Deputy Speaker of the Edo State House of Assembly
- Incumbent
- Assumed office 19 May 2025
- Preceded by: Maria Oligbi-Edeko

Acting Speaker of the Edo State House of Assembly
- In office 17 August 2026
- Preceded by: Blessing Agbebaku
- Succeeded by: Yekini Idiaye

Minority Whip of the Edo State House of Assembly
- In office 2023–2025

Member of the Edo State House of Assembly
- Incumbent
- Assumed office 2023
- Constituency: Orhionmwon East Constituency

Personal details
- Party: All Progressives Congress (APC)
- Occupation: Politician

= Osamwonyi Evbaguehita Atu =

Nigerian politician

Osamwonyi Evbaguehita Atu also known as Atu Osamwonyi is a Nigerian politician and lawmaker serving as the Deputy Speaker of the Edo State House of Assembly. He represents Orhionmwon East Constituency in Edo State, Nigeria. He is a member of the All Progressives Congress (APC).

==Political career==
Atu was elected as a member of the Edo State House of Assembly representing Orhionmwon East Constituency during the 2023 Nigerian general elections.

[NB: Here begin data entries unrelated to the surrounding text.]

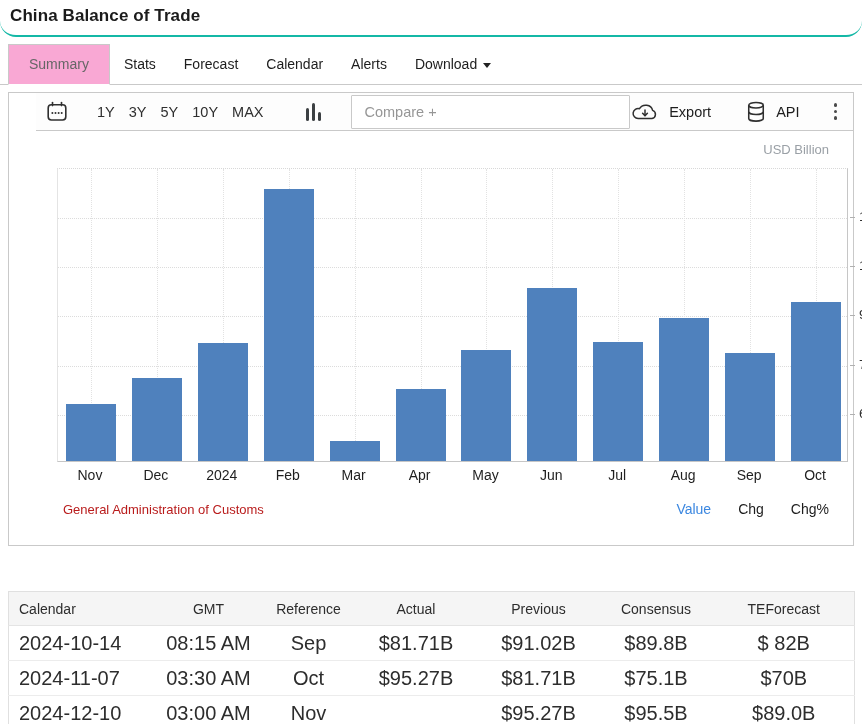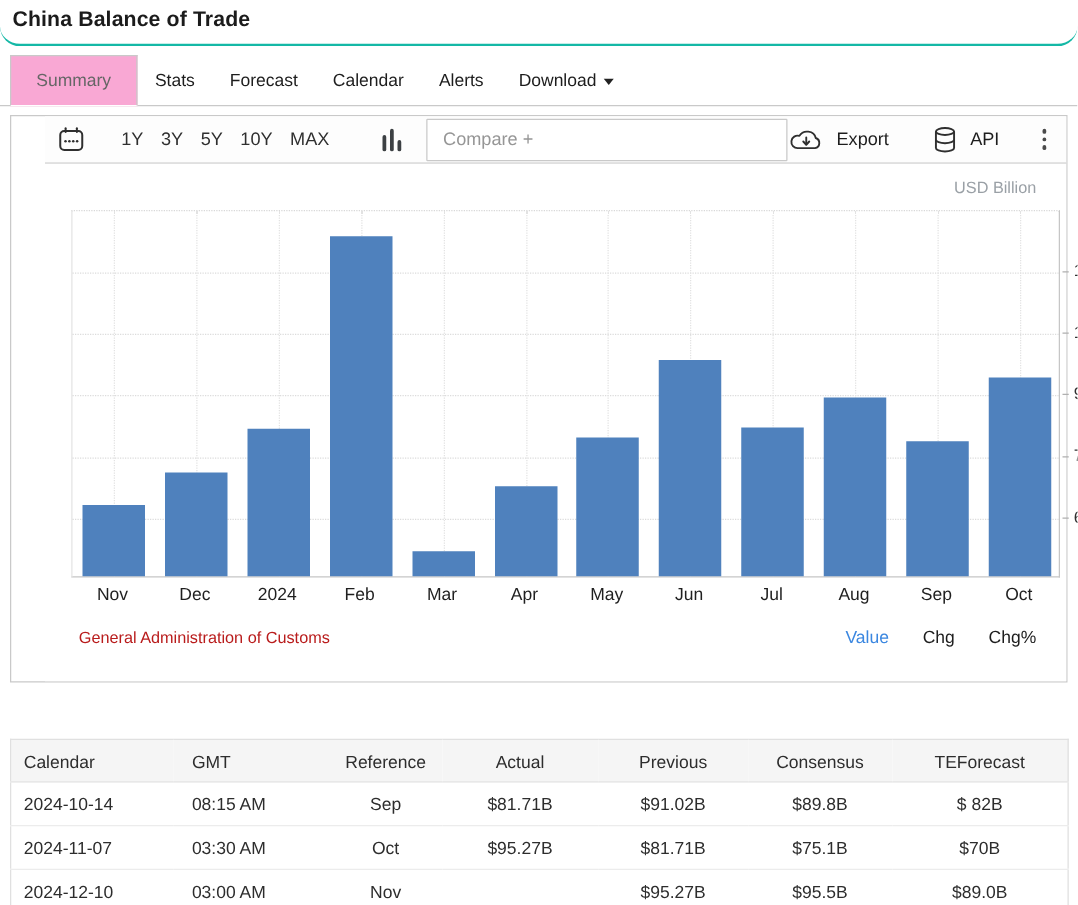--- a/index.html
+++ b/index.html
@@ -29,7 +29,7 @@
     font-family:inherit; }
   .charttype { margin-left:36px; display:flex; align-items:flex-end; gap:3px; height:18px; cursor:pointer; }
   .charttype span { width:3px; background:#3c4043; border-radius:1.5px; display:inline-block; }
-  .compare-input { margin-left:20px; width:296px; height:34px; border:1px solid #c9c9c9; border-radius:1px;
+  .compare-input { margin-left:30px; width:296px; height:34px; border:1px solid #c9c9c9; border-radius:1px;
     padding:0 12px; font-size:14.5px; font-family:inherit; color:#333; outline:none; background:#fff; }
   .compare-input::placeholder { color:#969696; }
   .tool-group { display:flex; align-items:center; gap:9px; cursor:pointer; }

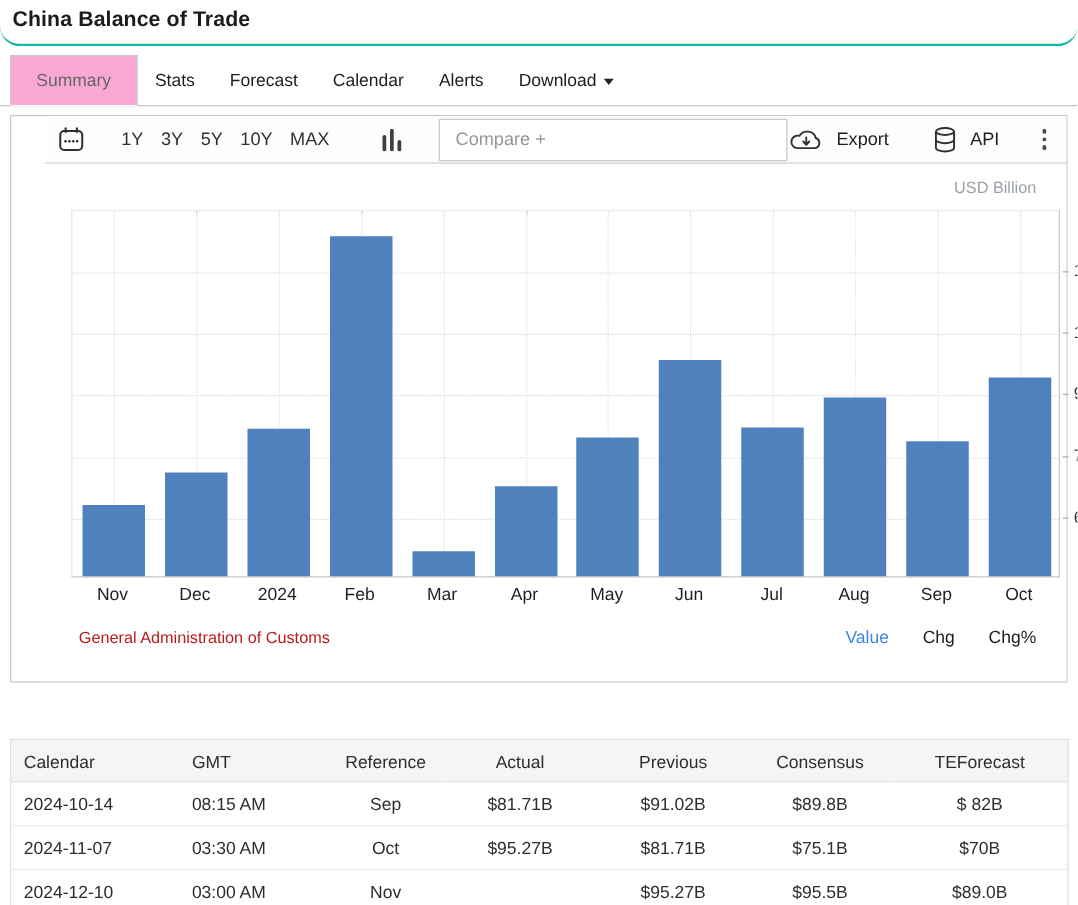--- a/index.html
+++ b/index.html
@@ -65,7 +65,7 @@
     height:34px; border-bottom:1px solid #e4e4e4; }
   .caltable td { height:35px; font-size:14px; color:#2d2d2d; border-top:1px solid #ececec; }
   .caltable th.c1, .caltable td.c1 { text-align:left; padding-left:10px; }
-  .caltable th.c2, .caltable td.c2 { text-align:left; padding-left:15px; }
+  .caltable th.c2, .caltable td.c2 { text-align:center; padding-left:15px; }
   .caltable th.cc, .caltable td.cc { text-align:center; }
 </style>
 </head>

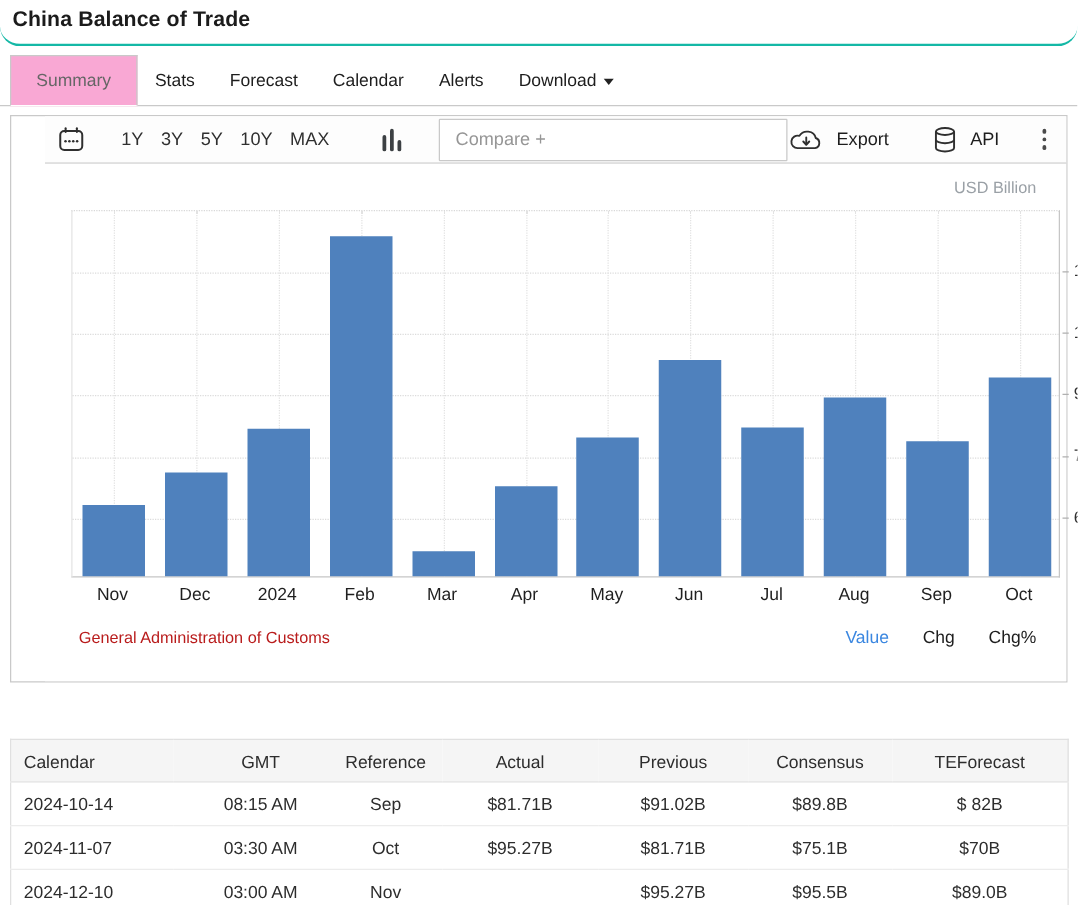--- a/index.html
+++ b/index.html
@@ -63,7 +63,7 @@
     border:1px solid #e0e0e0; table-layout:fixed; }
   .caltable th { background:#f5f5f5; font-weight:normal; font-size:14px; color:#2d2d2d;
     height:34px; border-bottom:1px solid #e4e4e4; }
-  .caltable td { height:35px; font-size:14px; color:#2d2d2d; border-top:1px solid #ececec; }
+  .caltable td { height:35px; font-size:20px; color:#2d2d2d; border-top:1px solid #ececec; }
   .caltable th.c1, .caltable td.c1 { text-align:left; padding-left:10px; }
   .caltable th.c2, .caltable td.c2 { text-align:center; padding-left:15px; }
   .caltable th.cc, .caltable td.cc { text-align:center; }

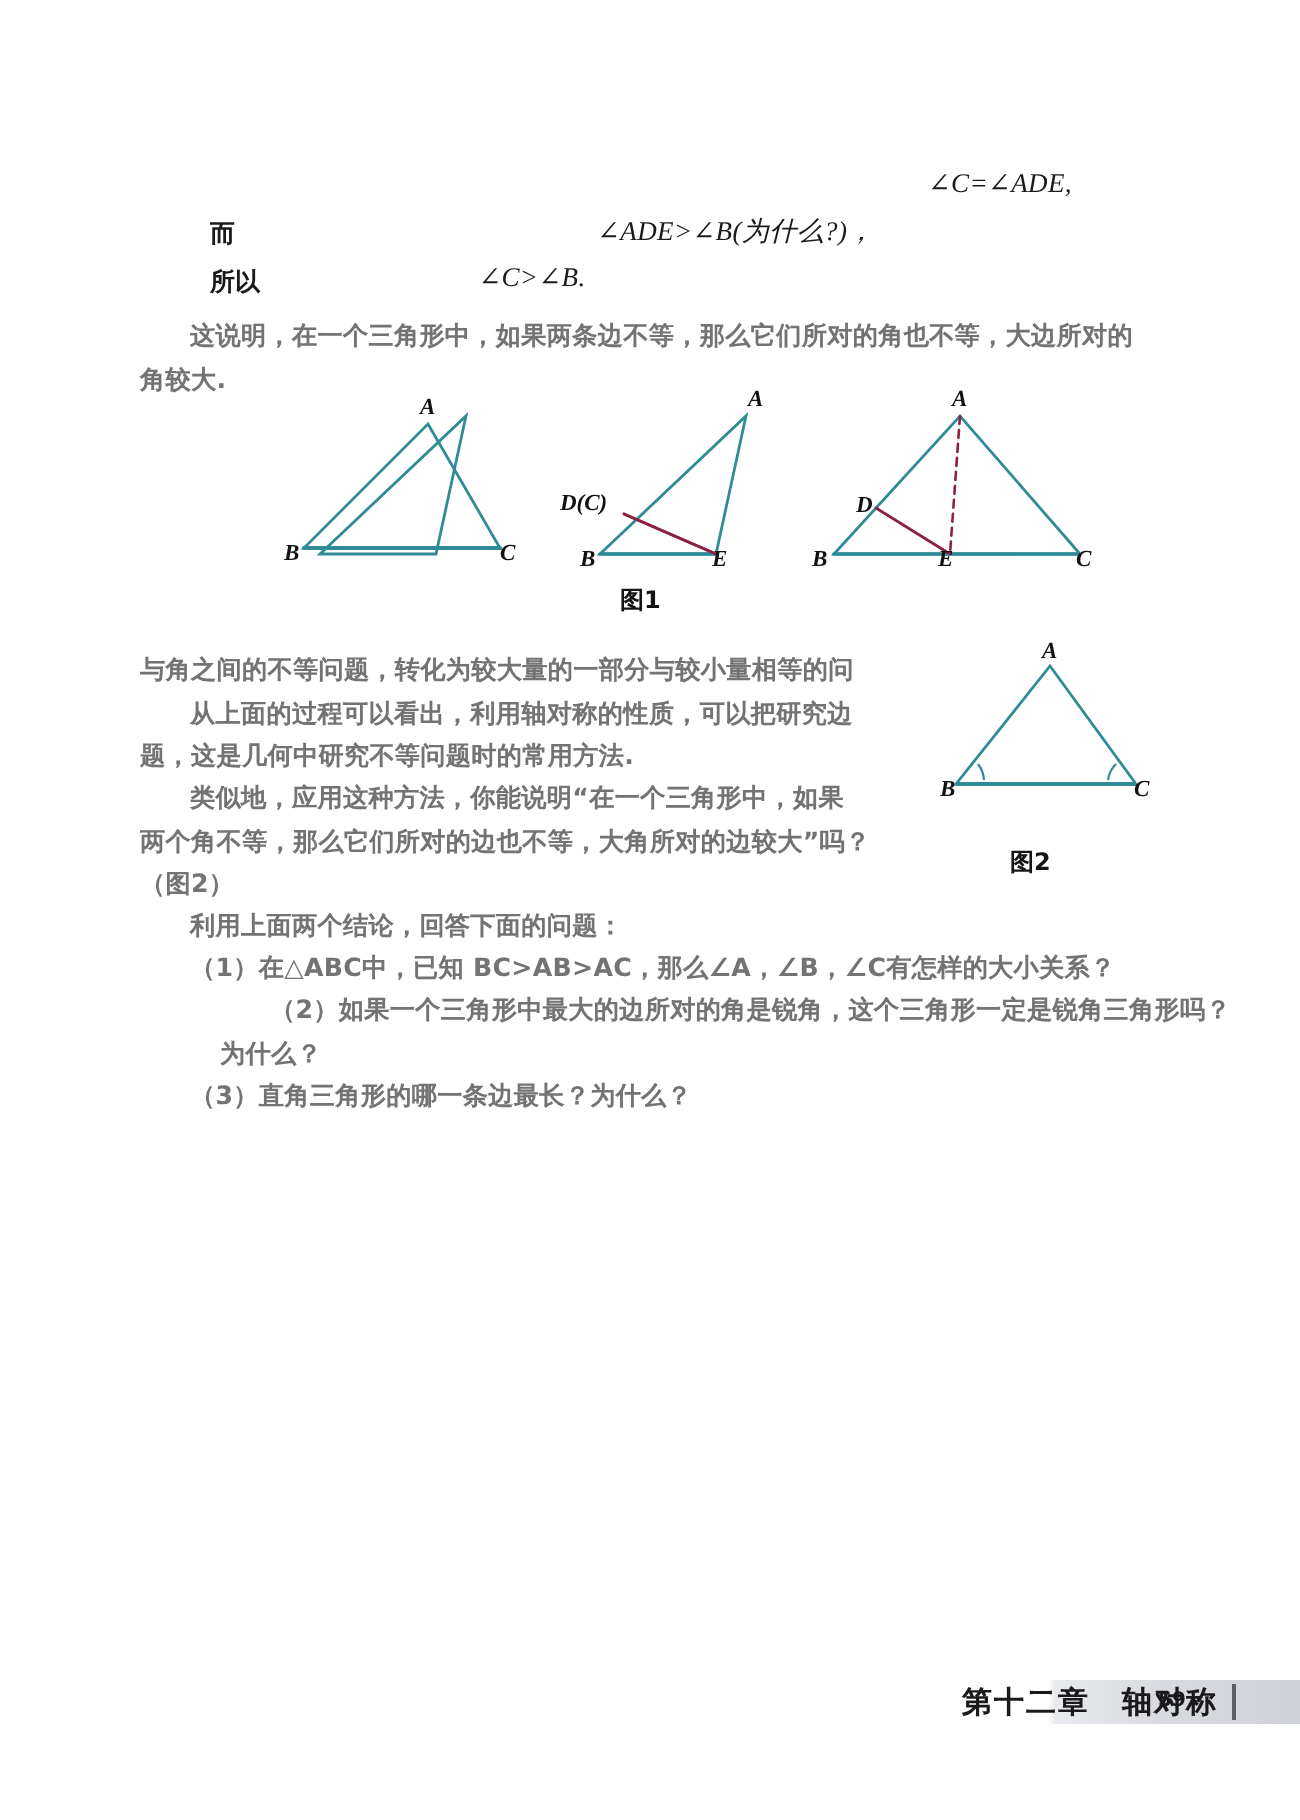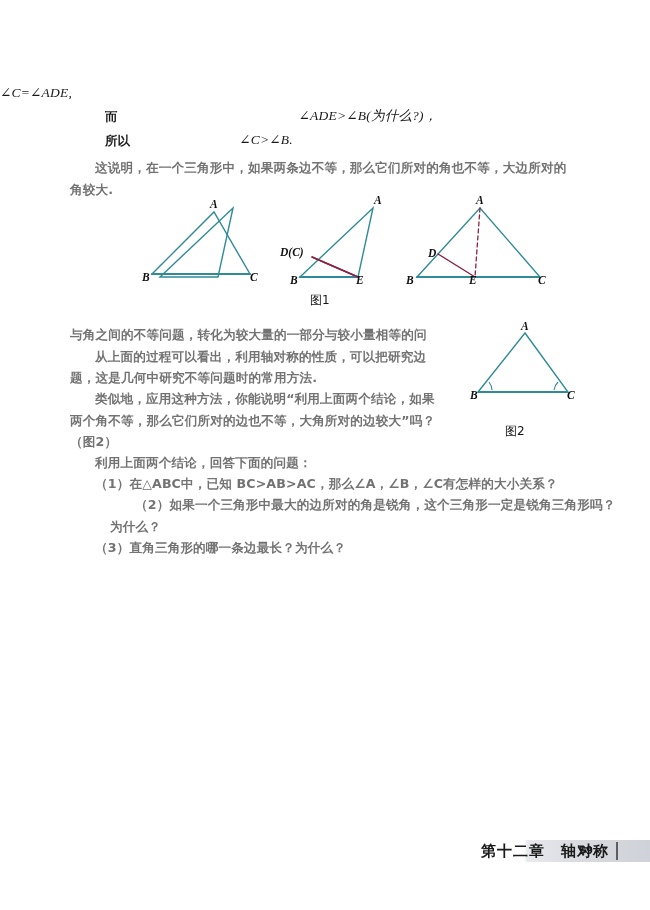--- a/index.html
+++ b/index.html
@@ -121,7 +121,7 @@
 
 <div class="page">
 
-  <div class="mathline" style="left:0;top:84px;width:536px;text-align:left;">
+  <div class="mathline" style="left:0;top:84px;width:536px;text-align:right;">
     <span>∠C=∠ADE,</span>
   </div>
 

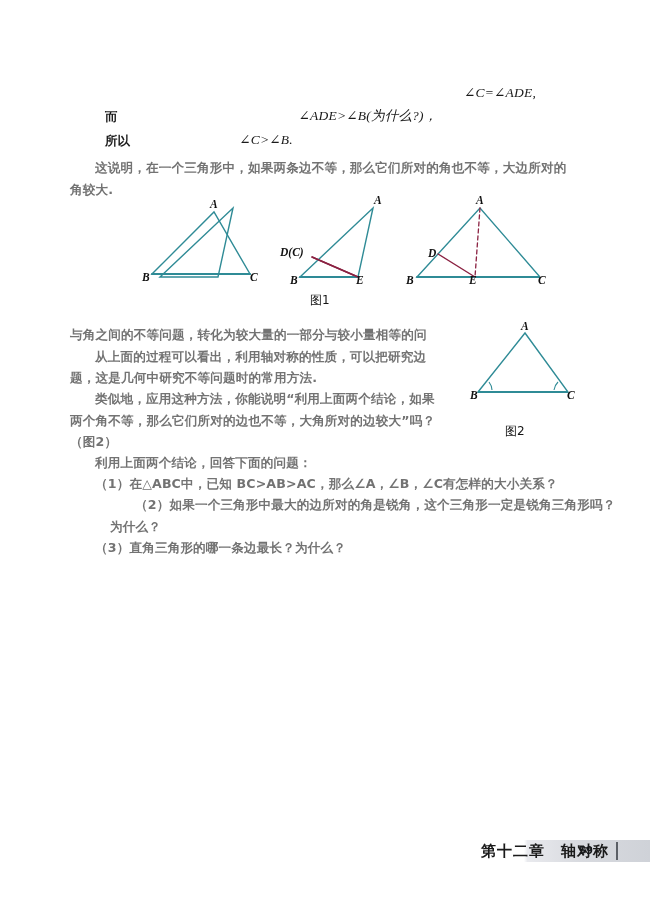--- a/index.html
+++ b/index.html
@@ -56,7 +56,7 @@
     position: absolute;
     font-family: "DejaVu Sans", "Liberation Sans", sans-serif;
     font-size: 12px;
-    font-weight: 400;
+    font-weight: 700;
     color: #141414;
   }
 

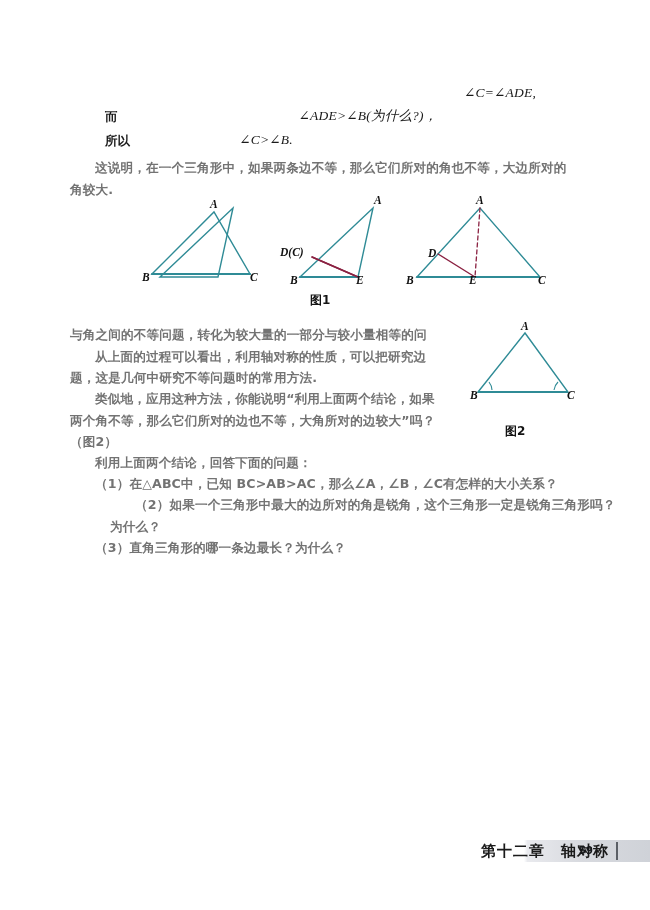--- a/index.html
+++ b/index.html
@@ -195,7 +195,7 @@
   </div>
 
   <div class="para" style="left:70px;top:388px;">
-    <span class="ln ind">类似地，应用这种方法，你能说明“利用上面两个结论，如果</span>
+    <span class="ln ind">类似地，应用这种方法，你能说明“在一个三角形中，如果</span>
     <span class="ln">两个角不等，那么它们所对的边也不等，大角所对的边较大”吗？</span>
     <span class="ln">（图2）</span>
   </div>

Following his election, he was appointed Minority Whip of the Edo State House of Assembly in 2023, serving as one of the principal officers of the legislature.

==Deputy Speaker of Edo State House of Assembly==
In 2025, Atu was elected Deputy Speaker of the Edo State House of Assembly following the resignation of Maria Oligbi-Edeko. His emergence made him one of the principal officers of the state legislature.